*** Material to process Section Begins ***

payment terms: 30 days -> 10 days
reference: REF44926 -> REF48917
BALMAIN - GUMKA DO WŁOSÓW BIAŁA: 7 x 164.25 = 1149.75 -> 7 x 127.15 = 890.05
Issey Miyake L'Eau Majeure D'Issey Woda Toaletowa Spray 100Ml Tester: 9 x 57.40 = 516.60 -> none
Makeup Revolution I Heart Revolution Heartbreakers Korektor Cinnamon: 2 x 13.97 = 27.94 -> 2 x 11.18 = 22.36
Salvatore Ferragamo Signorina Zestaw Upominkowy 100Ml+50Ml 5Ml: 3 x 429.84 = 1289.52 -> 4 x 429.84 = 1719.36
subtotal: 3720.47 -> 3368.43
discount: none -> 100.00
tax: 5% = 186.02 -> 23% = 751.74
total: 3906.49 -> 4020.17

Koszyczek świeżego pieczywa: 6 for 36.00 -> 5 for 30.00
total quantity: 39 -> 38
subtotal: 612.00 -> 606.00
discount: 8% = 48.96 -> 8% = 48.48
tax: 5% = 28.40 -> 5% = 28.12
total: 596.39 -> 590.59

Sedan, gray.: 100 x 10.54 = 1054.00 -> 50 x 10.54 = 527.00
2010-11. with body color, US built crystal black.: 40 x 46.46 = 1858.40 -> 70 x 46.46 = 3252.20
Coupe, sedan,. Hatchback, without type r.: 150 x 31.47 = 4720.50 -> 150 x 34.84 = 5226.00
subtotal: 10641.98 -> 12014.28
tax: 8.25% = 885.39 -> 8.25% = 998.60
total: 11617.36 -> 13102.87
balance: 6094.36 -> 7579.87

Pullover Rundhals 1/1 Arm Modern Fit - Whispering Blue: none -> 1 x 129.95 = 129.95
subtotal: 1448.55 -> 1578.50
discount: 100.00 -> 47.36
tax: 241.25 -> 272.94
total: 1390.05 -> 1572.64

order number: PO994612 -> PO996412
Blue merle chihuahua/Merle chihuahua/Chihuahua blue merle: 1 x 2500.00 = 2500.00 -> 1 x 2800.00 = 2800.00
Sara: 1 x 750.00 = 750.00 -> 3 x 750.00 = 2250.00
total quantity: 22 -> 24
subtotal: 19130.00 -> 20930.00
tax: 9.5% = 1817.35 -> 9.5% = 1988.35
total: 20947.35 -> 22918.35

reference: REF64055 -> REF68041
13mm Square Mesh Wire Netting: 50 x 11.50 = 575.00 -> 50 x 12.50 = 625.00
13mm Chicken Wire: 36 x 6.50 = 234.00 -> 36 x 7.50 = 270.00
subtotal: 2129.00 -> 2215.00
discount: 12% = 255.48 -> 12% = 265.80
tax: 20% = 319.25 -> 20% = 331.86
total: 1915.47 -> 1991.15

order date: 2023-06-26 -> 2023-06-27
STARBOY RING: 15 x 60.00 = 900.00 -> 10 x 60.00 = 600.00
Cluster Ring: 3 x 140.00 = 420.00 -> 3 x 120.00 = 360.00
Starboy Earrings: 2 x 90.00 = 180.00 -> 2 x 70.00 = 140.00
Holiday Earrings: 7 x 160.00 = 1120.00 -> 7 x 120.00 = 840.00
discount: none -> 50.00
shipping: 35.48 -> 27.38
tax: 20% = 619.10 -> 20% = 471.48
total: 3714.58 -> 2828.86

*** Material to process Section Ends ***

Exercise directions: Exact reproduction of the lines from the top of the material through the line where "Makeup Revolution I" appears is required, both boundary lines included, with no other output.

Your response:
payment terms: 30 days -> 10 days
reference: REF44926 -> REF48917
BALMAIN - GUMKA DO WŁOSÓW BIAŁA: 7 x 164.25 = 1149.75 -> 7 x 127.15 = 890.05
Issey Miyake L'Eau Majeure D'Issey Woda Toaletowa Spray 100Ml Tester: 9 x 57.40 = 516.60 -> none
Makeup Revolution I Heart Revolution Heartbreakers Korektor Cinnamon: 2 x 13.97 = 27.94 -> 2 x 11.18 = 22.36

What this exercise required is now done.